I'll be getting rid of it, too, as it's not quite what I want. The store knew next to nothing about their own inventory. In addition to the notes being sent by the quadrants, controller messages can also be assigned to each of these sources: continuous controller, poly aftertouch, channel pressure and pitch-bend. Nice guys but this is what drives people to the internet. I have a vdrum kit that I use most of the time and don't need the handsonic anymore. As far as a versatile writing and jamming tool I'd think the Handsonic would be better but adding a great intereactive percussion element to a stage setup would probably have the wavedrum coming out on top. More esoteric Wavedrum-style patches were easily achieved by combining ethereal pads and percussive voices with reverb and delay effects that changed as I moved around the BopPad surface or increased playing pressure.
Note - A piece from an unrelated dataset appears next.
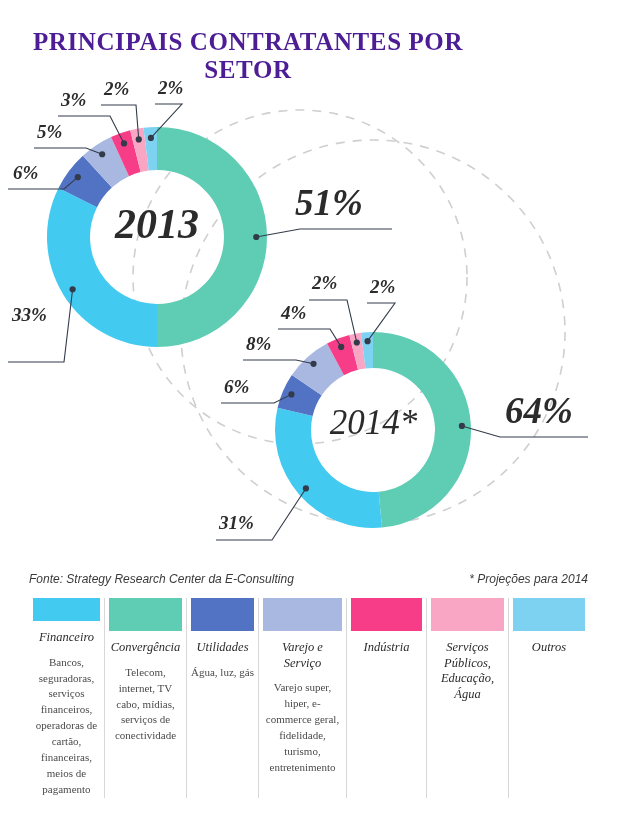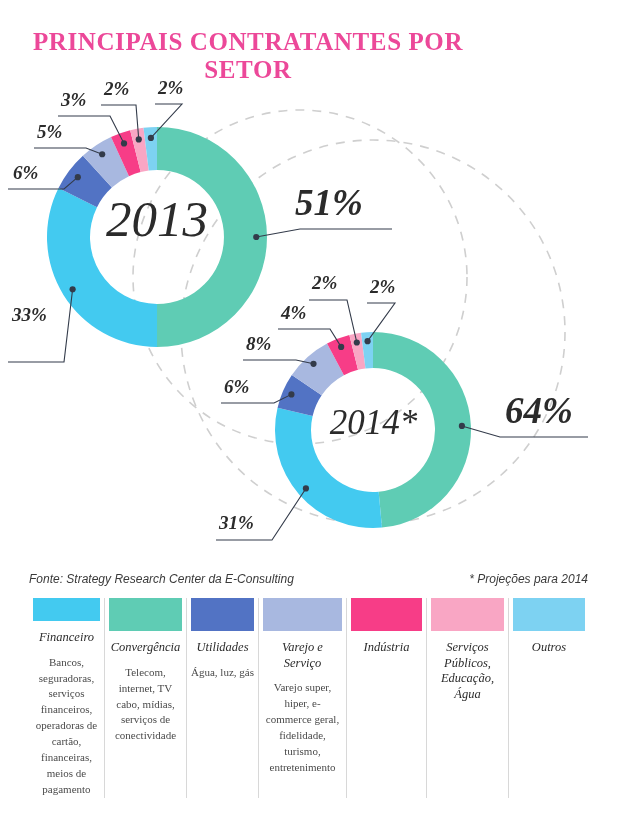"PRINCIPAIS CONTRATANTES POR SETOR" .title { color: #ec4899 -> #4c1d95 }
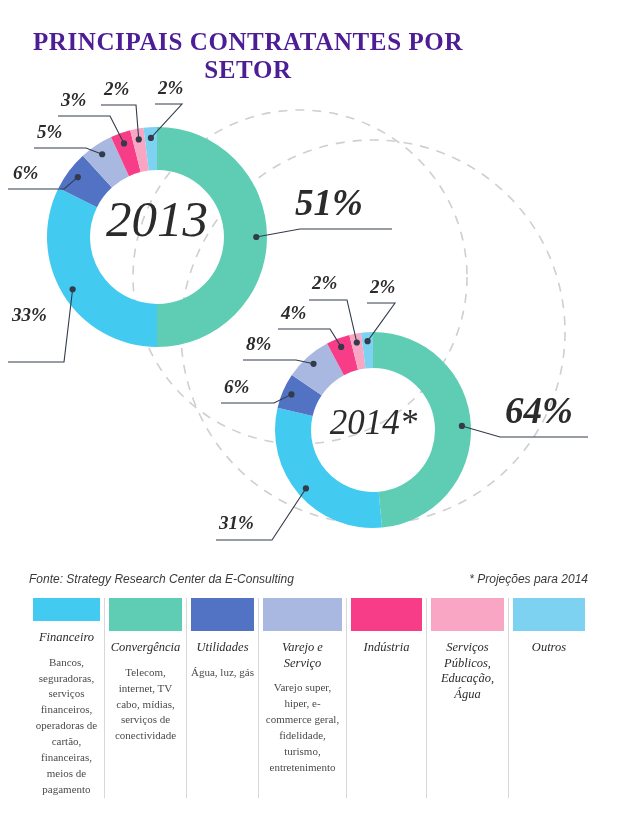"2013" div.yearlbl { font-size: 51px -> 42px; font-weight: none -> bold; top: 132px -> 141px }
However, I would probably not buy it again which is why I'm not really recommending it. I used this mode to turn the BopPad into a conventional electronic drum pad triggering a sampled snare drum. A further knob provides real-time control for the Pitch and Effect parameters, which are enabled via two dedicated backlit buttons. Even brush sweeps are picked up. I need some drums for the mix. Did you try many other models before getting this one? They also had a handsonic but it was the previous version, the hpf-15.
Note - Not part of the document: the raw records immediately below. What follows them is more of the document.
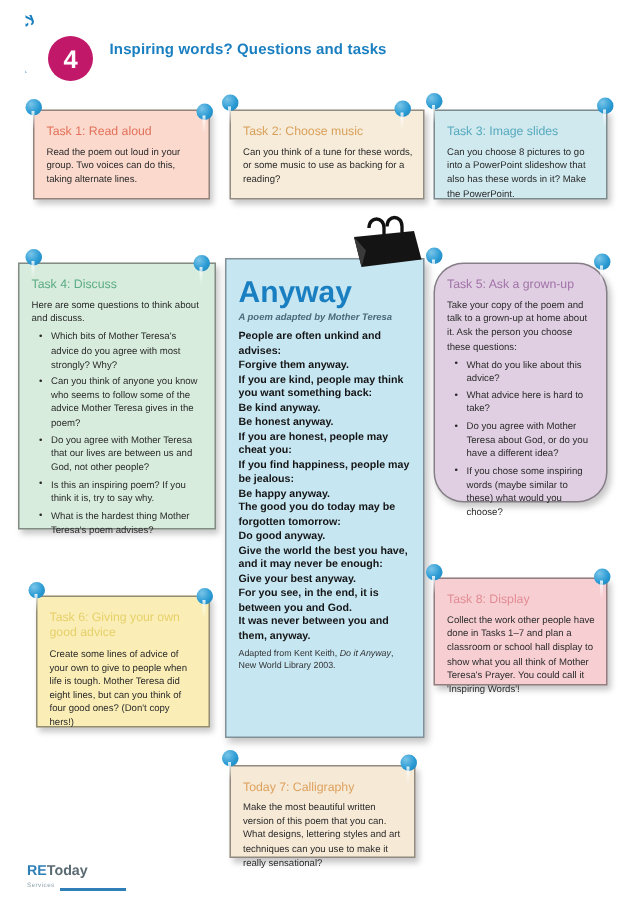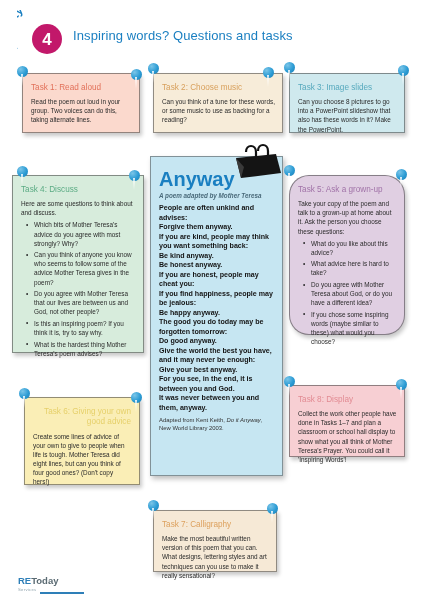"Inspiring words? Questions and tasks" .header-title { font-size: 13px -> 10px; font-weight: normal -> bold }
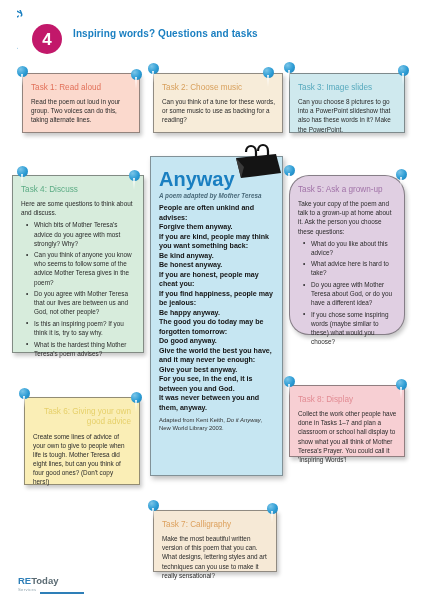"Anyway" #poem-card { top: 156px -> 172px }
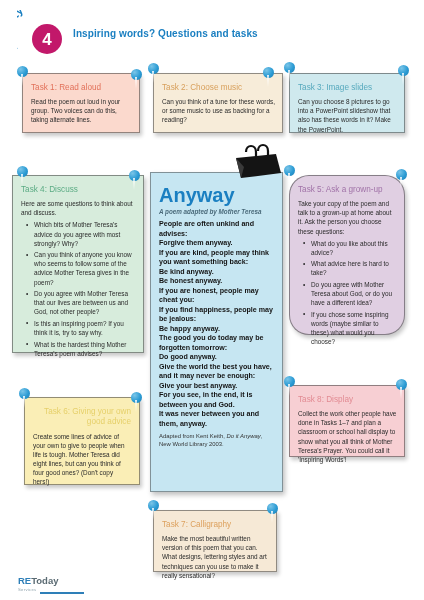"Task 6: Giving your own" .c-yellow .title { text-align: right -> left }
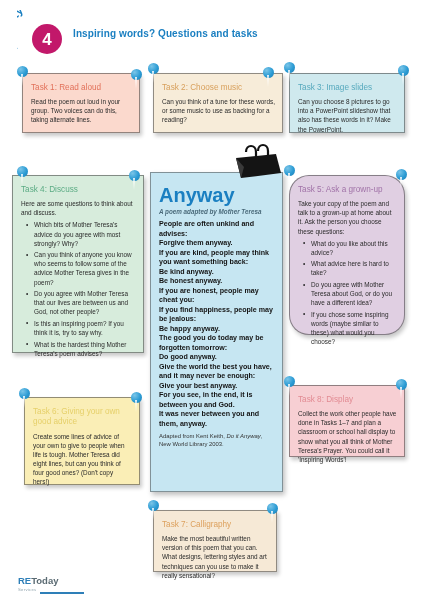"Task 7: Calligraphy" div.title { text: Task -> Today }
It was initially introduced in certain digital pianos, and then synths, and is designed to increase the realism of digitally emulated traditional instruments. It is an electronic drum that replicates the feel particularly well with a true percussion, especially for a game with your hands. Defective or damaged products must be reported to Austin Bazaar within 1 business day of delivery. Used it as a compact kit that way. Please read our before posting.
I have been using since July 2010 so a few months ago. This facility, in combination with the incredible instrument variations available, produces realistic and articulate kits. So it's a synthesizer, percussion and ca ca makes it a unique instrument. I use a number of percussion controllers and the BopPad offers playability, sensitivity and functionality to compare with any of them. The smart fabric technology is what makes this level of control possible in the BopPad by providing three modulation sources.